• **Assignment**
There are pictures in the records below; leave them out and set down exactly the lines from the one holding "2020-03-21 | Provision: 133,212.2" through the one holding "Liberty St &".
Source data START
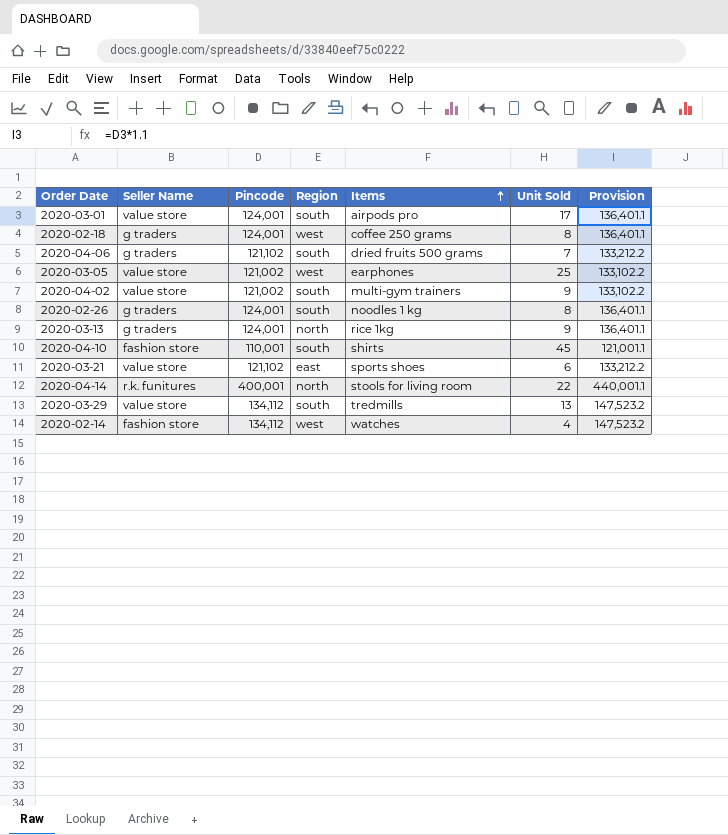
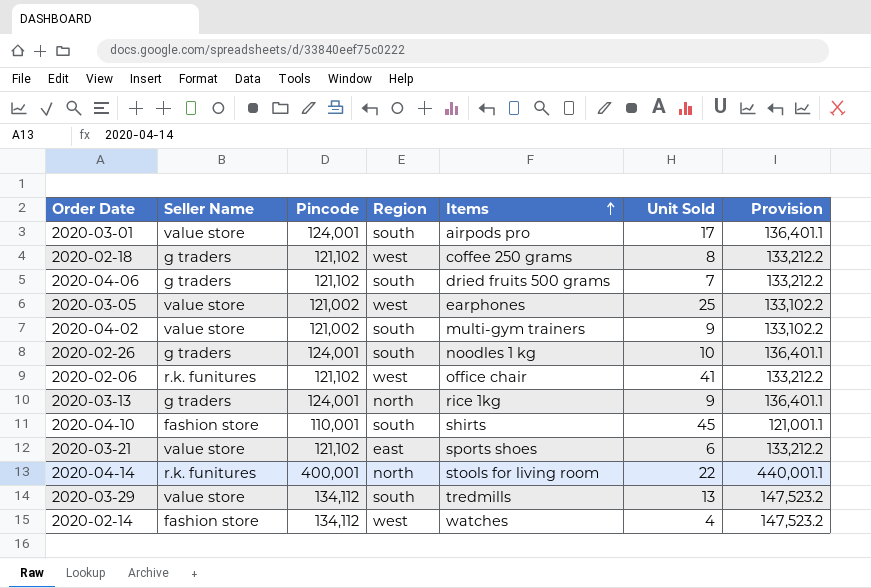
2020-02-18 | Pincode: 124,001 -> 121,102
2020-02-18 | Provision: 136,401.1 -> 133,212.2
2020-02-26 | Unit Sold: 8 -> 10
row 2020-02-06: none -> r.k. funitures | 121,102 | west | office chair | 41 | 133,212.2

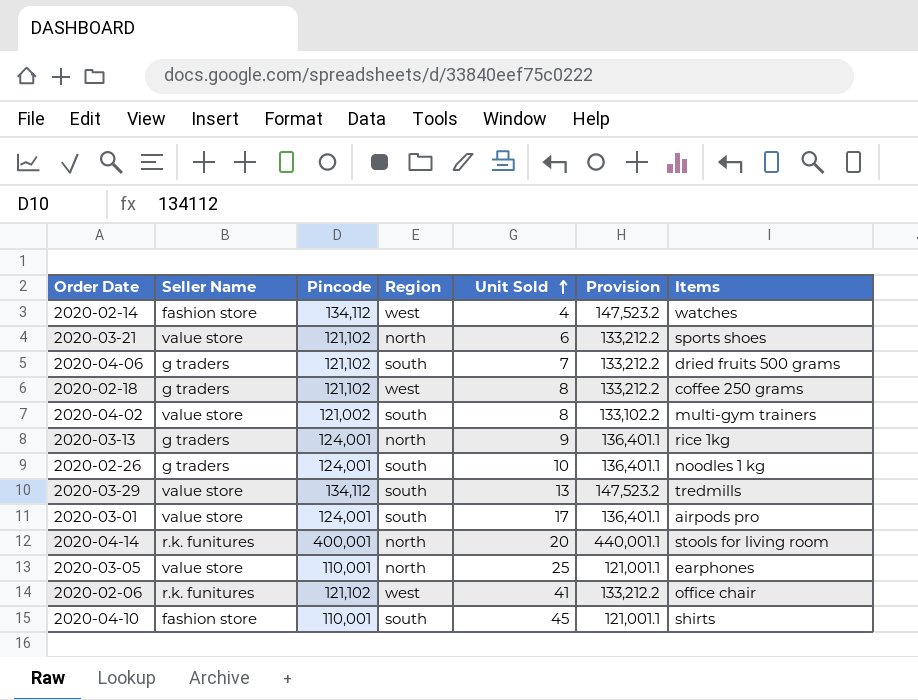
row order: Items ascending -> Unit Sold ascending
column Items | position: 5 -> 7
2020-03-21 | Region: east -> north
2020-04-02 | Unit Sold: 9 -> 8
2020-04-14 | Unit Sold: 22 -> 20
2020-03-05 | Pincode: 121,002 -> 110,001
2020-03-05 | Region: west -> north
2020-03-05 | Provision: 133,102.2 -> 121,001.1

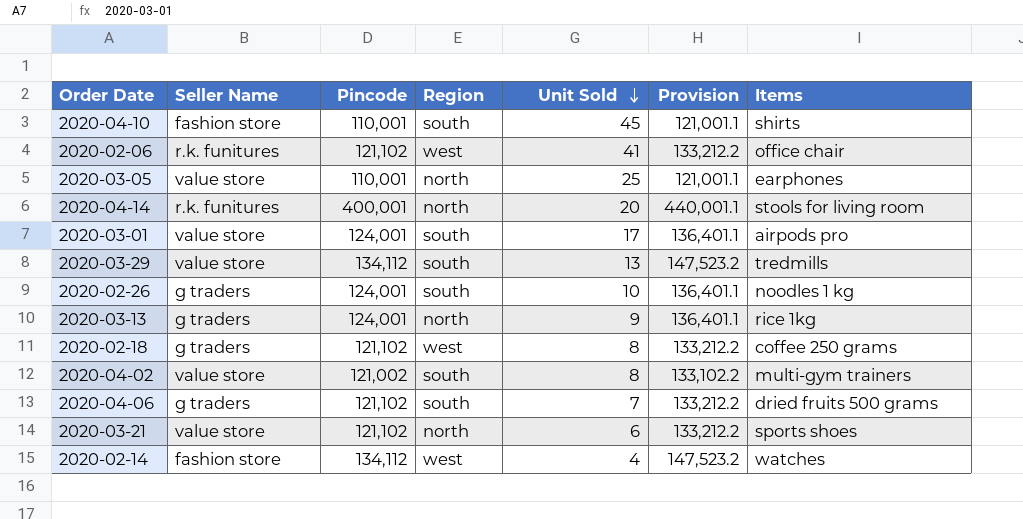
row order: Unit Sold ascending -> Unit Sold descending

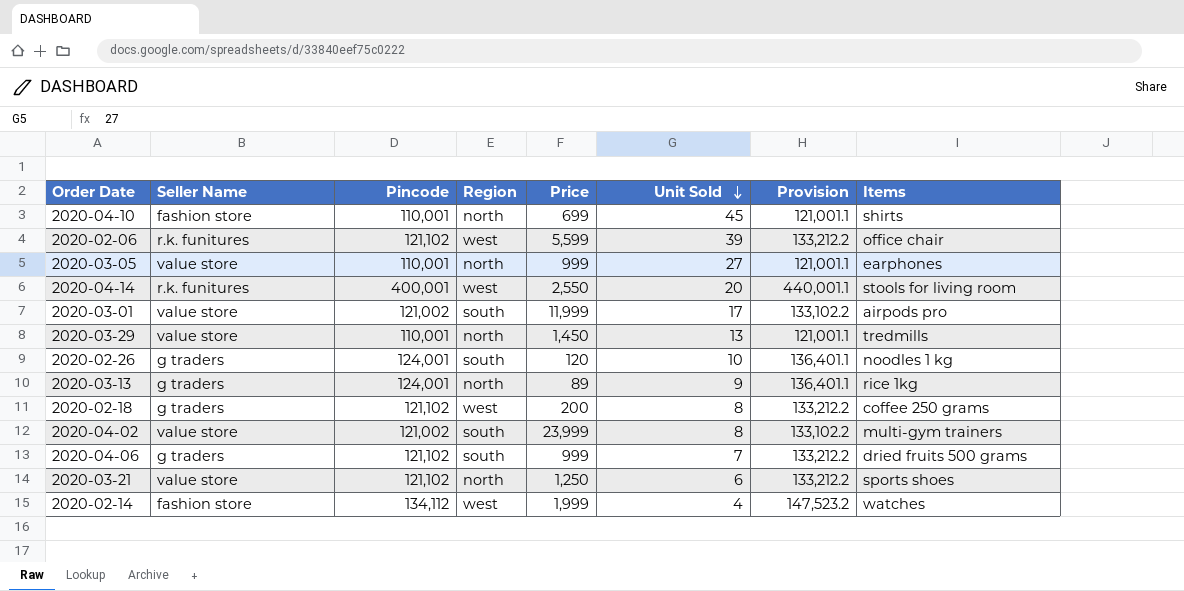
column Price | position: none -> 5
2020-04-10 | Region: south -> north
2020-02-06 | Unit Sold: 41 -> 39
2020-03-05 | Unit Sold: 25 -> 27
2020-04-14 | Region: north -> west
2020-03-01 | Pincode: 124,001 -> 121,002
2020-03-01 | Provision: 136,401.1 -> 133,102.2
2020-03-29 | Pincode: 134,112 -> 110,001
2020-03-29 | Region: south -> north
2020-03-29 | Provision: 147,523.2 -> 121,001.1

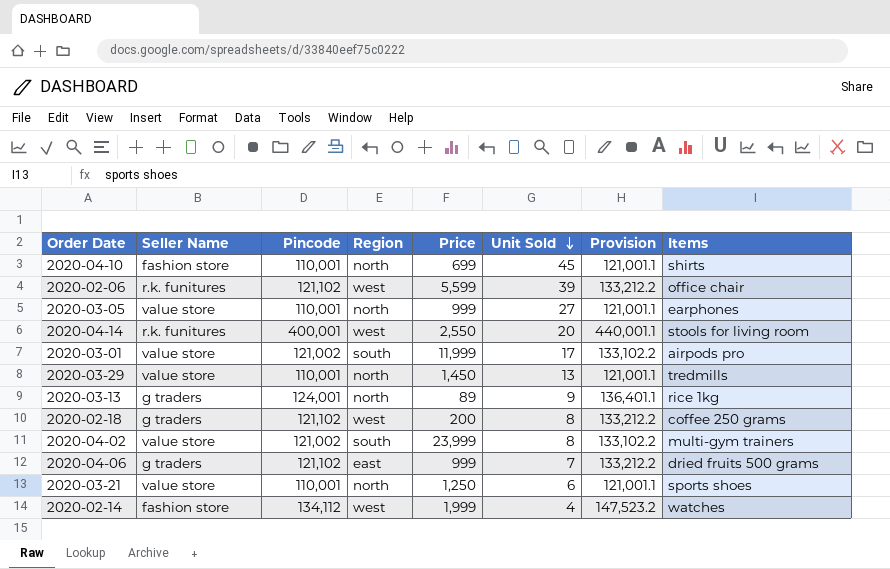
row 2020-02-26: g traders | 124,001 | south | 120 | 10 | 136,401.1 | noodles 1 kg -> none
2020-04-06 | Region: south -> east
2020-03-21 | Pincode: 121,102 -> 110,001
2020-03-21 | Provision: 133,212.2 -> 121,001.1

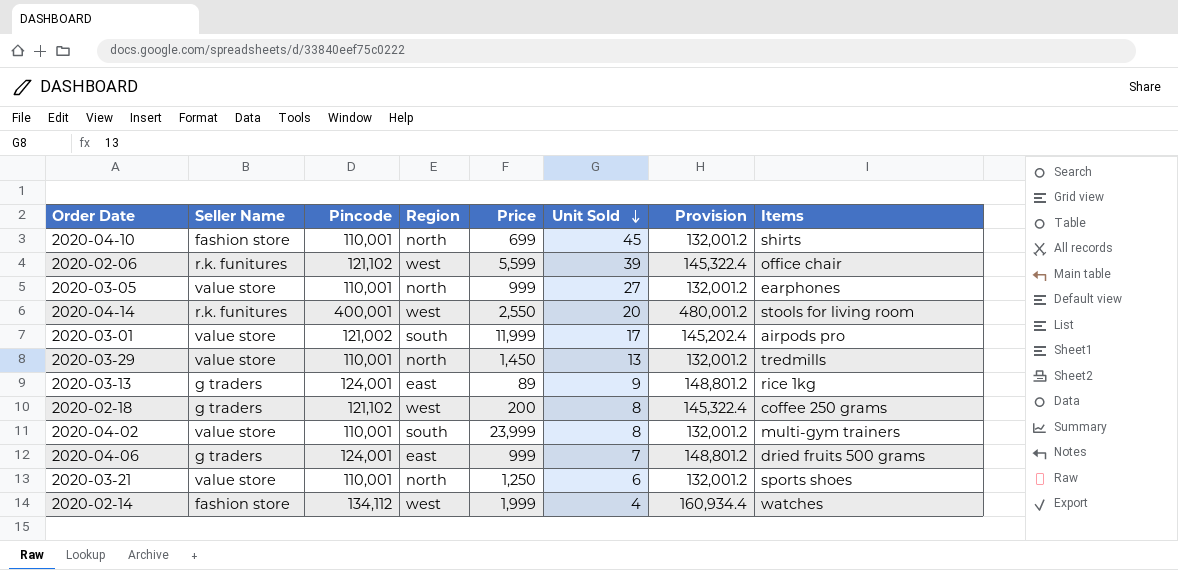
column Provision | formula: [Pincode] * 1.1 -> [Pincode] * 1.2
2020-03-13 | Region: north -> east
2020-04-02 | Pincode: 121,002 -> 110,001
2020-04-06 | Pincode: 121,102 -> 124,001

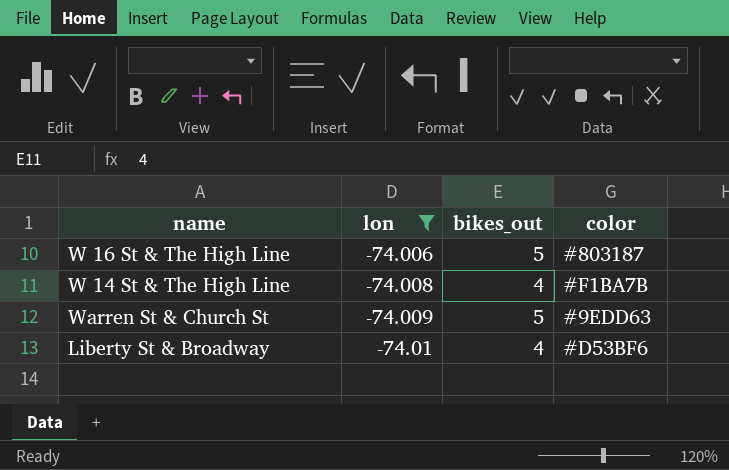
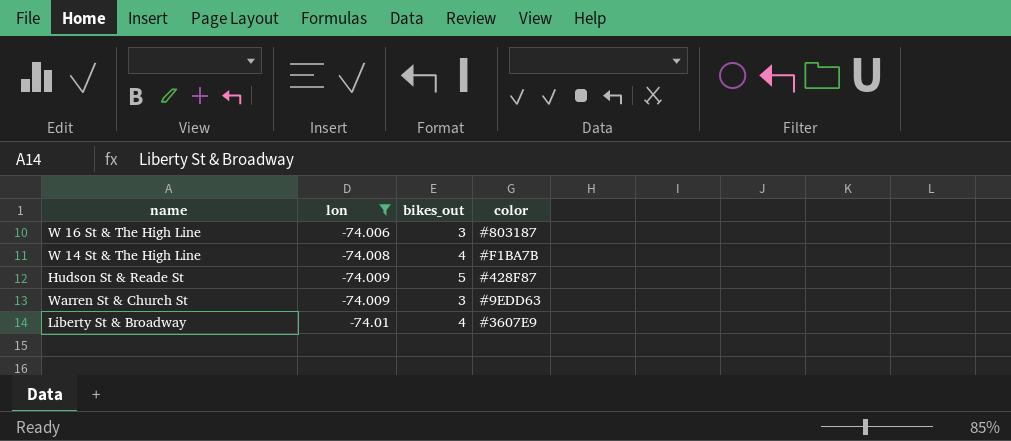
W 16 St & The High Line | bikes_out: 5 -> 3
row Hudson St & Reade St: none -> -74.009 | 5 | #428F87
Warren St & Church St | bikes_out: 5 -> 3
Liberty St & Broadway | color: #D53BF6 -> #3607E9

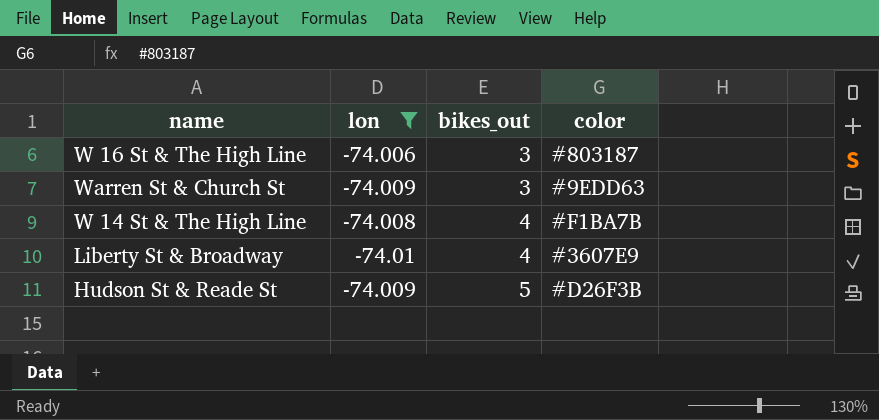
row order: lon descending -> bikes_out ascending
Hudson St & Reade St | color: #428F87 -> #D26F3B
Source data END
• **Task solution**
2020-03-21 | Provision: 133,212.2 -> 121,001.1

column Provision | formula: [Pincode] * 1.1 -> [Pincode] * 1.2
2020-03-13 | Region: north -> east
2020-04-02 | Pincode: 121,002 -> 110,001
2020-04-06 | Pincode: 121,102 -> 124,001

W 16 St & The High Line | bikes_out: 5 -> 3
row Hudson St & Reade St: none -> -74.009 | 5 | #428F87
Warren St & Church St | bikes_out: 5 -> 3
Liberty St & Broadway | color: #D53BF6 -> #3607E9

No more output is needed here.